Bishop Joseph Strickland continued his series of pastoral letters concerning the truths of the Catholic faith this week, writing about why suffering is a part of human existence and how to embrace moments of suffering.
On August 22, 2023, Strickland released a pastoral letter in which he outlined seven truths of the Catholic faith. Over the past few weeks, he has released a weekly pastoral letter explaining one of the seven truths.
In this week’s letter, Strickland addressed how suffering entered the world—through Adam and Eve committing original sin—and how, through his passion and death, Christ redeemed the world. Strickland noted that Christ’s own suffering is a perfect model of how we are called to embrace suffering in our own lives.
“However, God sent a new Adam—His Divine Son, Jesus—to redeem us from both the original sin committed by our first parents as well as the personal sin we each commit in our own lives through our thoughts, words, deeds, and omissions.
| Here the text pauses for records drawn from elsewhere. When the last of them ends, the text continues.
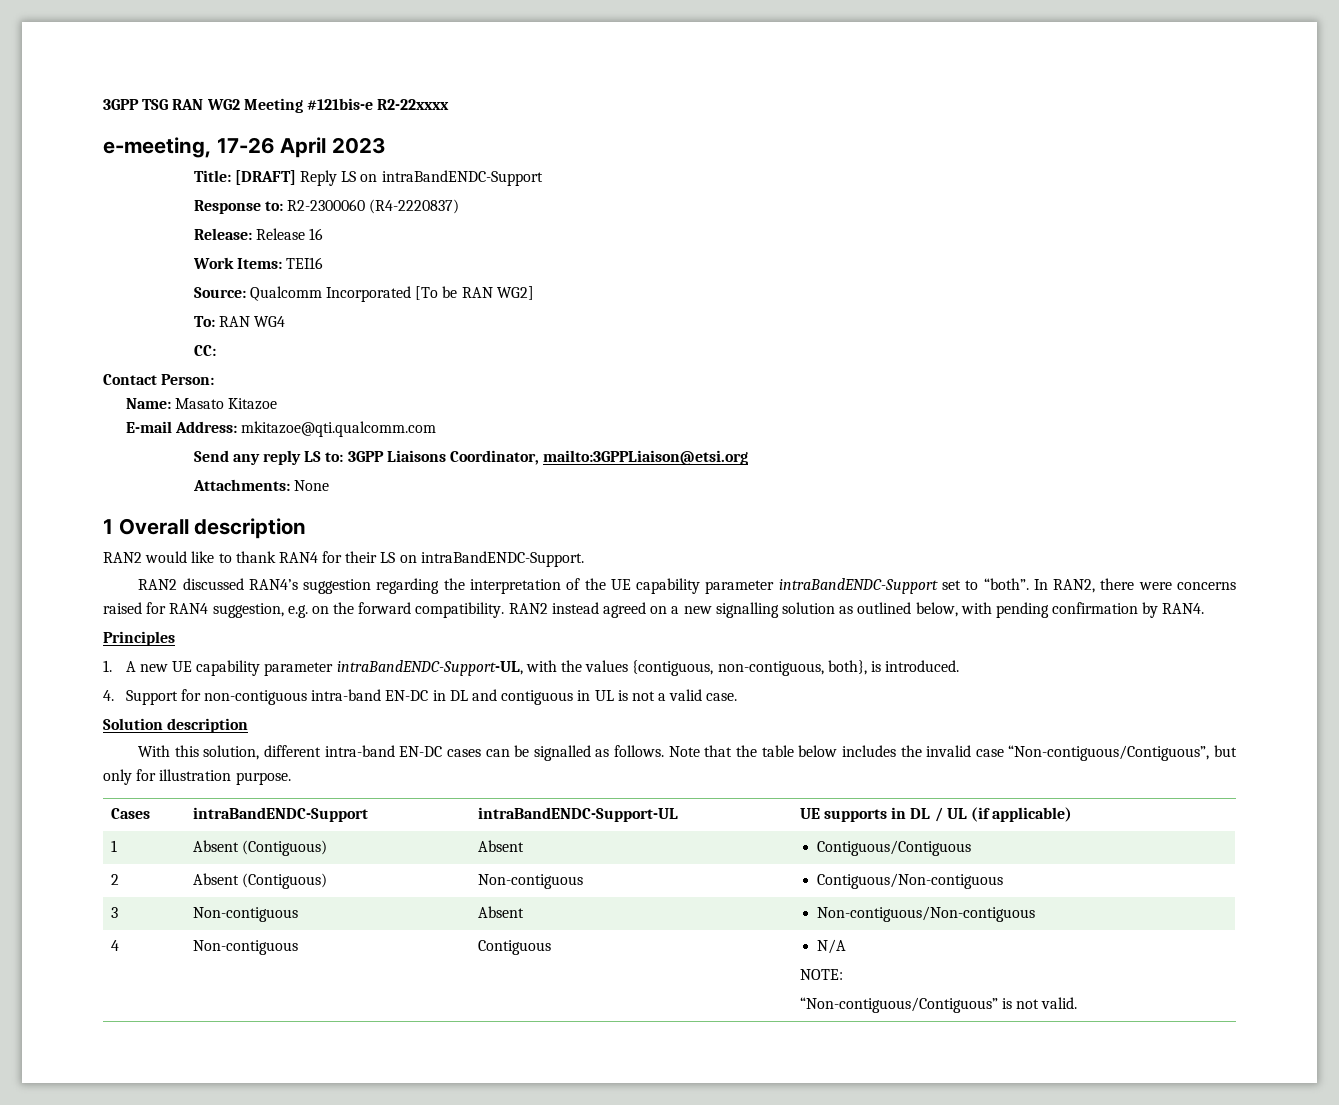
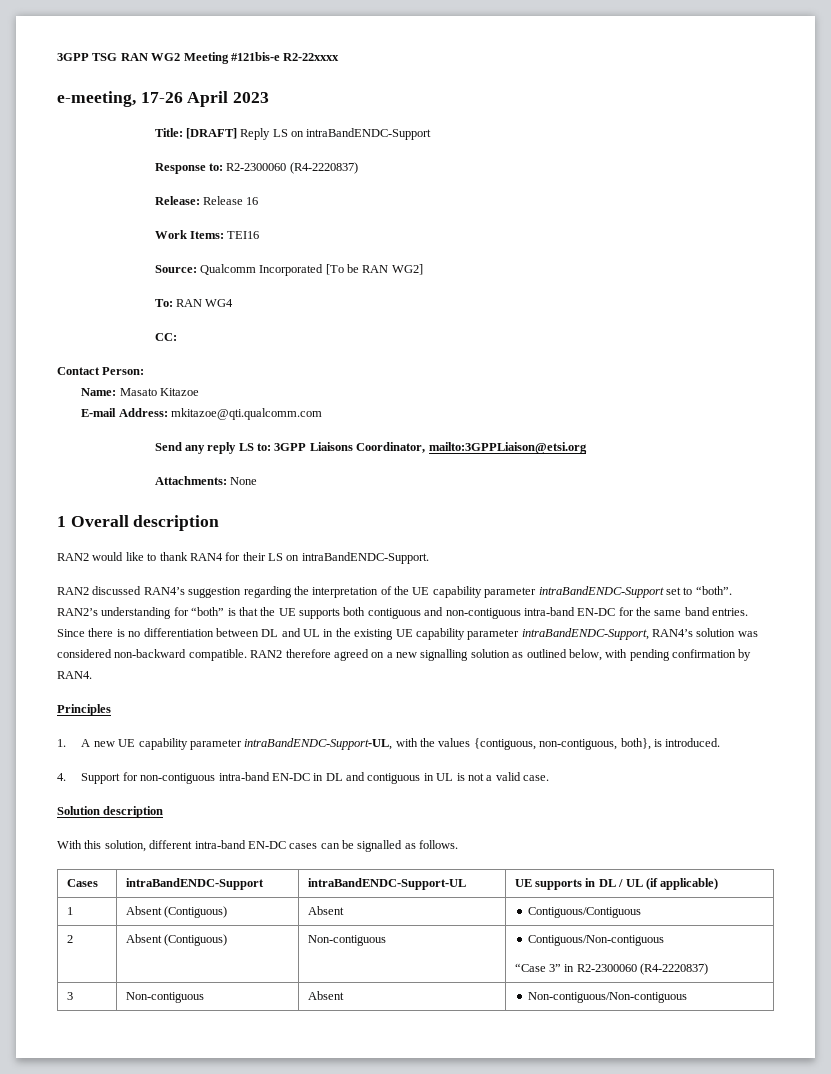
- In RAN2, there were concerns raised for RAN4 suggestion, e.g. on the forward compatibility. RAN2 instead agreed on a new signalling solution as outlined below, with pending confirmation by RAN4.
+ RAN2’s understanding for “both” is that the UE supports both contiguous and non-contiguous intra-band EN-DC for the same band entries. Since there is no differentiation between DL and UL in the existing UE capability parameter intraBandENDC-Support, RAN4’s solution was considered non-backward compatible. RAN2 therefore agreed on a new signalling solution as outlined below, with pending confirmation by RAN4.
- Note that the table below includes the invalid case “Non-contiguous/Contiguous”, but only for illustration purpose.
  2 | Absent (Contiguous) | Non-contiguous | Contiguous/Non-contiguous
+ “Case 3” in R2-2300060 (R4-2220837)
- 4 | Non-contiguous | Contiguous | N/A
- NOTE:
- “Non-contiguous/Contiguous” is not valid.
This act of perfect sacrifice by Jesus Christ on the cross shows us the model of how suffering can be redemptive,” wrote Strickland.
Strickland wrote that in order to practice redemptive suffering, one must ask for the grace of Christ.
“Redemptive suffering is a beautiful and perfect love,” he said. “We are able to suffer redemptively only through the grace of Christ.”
The letter also addressed the need to embrace those suffering with radical empathy.
“‘Offering it up’ transforms suffering from misery into love. However, when someone is in the midst of deep suffering, it can sound dismissive to tell them to ‘offer it up.’ We must be empathetic to those who suffer, for it is sometimes difficult to see how suffering can be redemptive when one is in the midst of terrible suffering,” wrote Strickland.
So far, Strickland has used each of the letters to address his concerns about Pope Francis’ ongoing Synod on Synodality. In previous letters, Strickland called on synod delegates to stay true to the Church’s teachings on human sexuality and criticized the synod for causing confusion.
In this most recent letter, Strickland asked the faithful to pray for the clergy and bishops standing up for the Deposit of faith amidst theological debates happening during the synod.
I also want to mention, especially in this time of the Synod on Synodality, that we are in a unique time now as there are many who are suffering for their faith as they attempt to defend the Deposit of Faith due to attacks from within the Church herself. I would call on those who are being persecuted in this manner to remember that they also walk in the footprints of Jesus Christ and that there are also many saints who have been persecuted by those in Christ’s Church who should, above all, uphold His truth.
Strickland concluded the letter by encouraging the faithful to turn to Christ with their sufferings through attending weekly Mass, praying the rosary, and frequenting the sacrament of reconciliation.
“Christ is our example of how to suffer, and He will teach us as we unite our sufferings to His. He promises that His grace is sufficient and available to all. He offers His divine life to us in the midst of our sufferings through the sacraments,” wrote Strickland. “I urge you, my dear sons and daughters in Christ—attend Mass every Sunday and Holy Day, and strive to attend daily Mass as often as you can; go to confession frequently; pray the Rosary; and call upon the saints for assistance.”
Strickland has come under scrutiny by the Vatican in recent weeks.
On September 11, The Pillar reported that Francis held a meeting with Cardinal Robert Prevost, head of the Dicastery for Bishops, and Cardinal-elect Archbishop Christophe Pierre, apostolic nuncio to the United States, to discuss requesting Strickland’s resignation.
Strickland later suggested he would not resign if the Vatican “requested” him to step down, but would obey if he were removed.
“I have said publicly that I cannot resign as Bishop of Tyler because that would be me abandoning the flock that I was given charge of by Pope Benedict XVI,” said Strickland. “I have also said that I will respect the authority of Pope Francis if he removes me from office as Bishop of Tyler.”
In June, the Vatican sent two bishops on an apostolic visitation to the Diocese of Tyler. The bishops talked to parishioners and diocesan officials about Strickland’s leadership and his handling of diocesean resources.
Over the past five months, Strickland has drawn attention for his outspokenness on social media. In May, he criticized Francis on X, writing that he “rejects” what he called the current pontificate’s “program for undermining the Deposit of Faith.”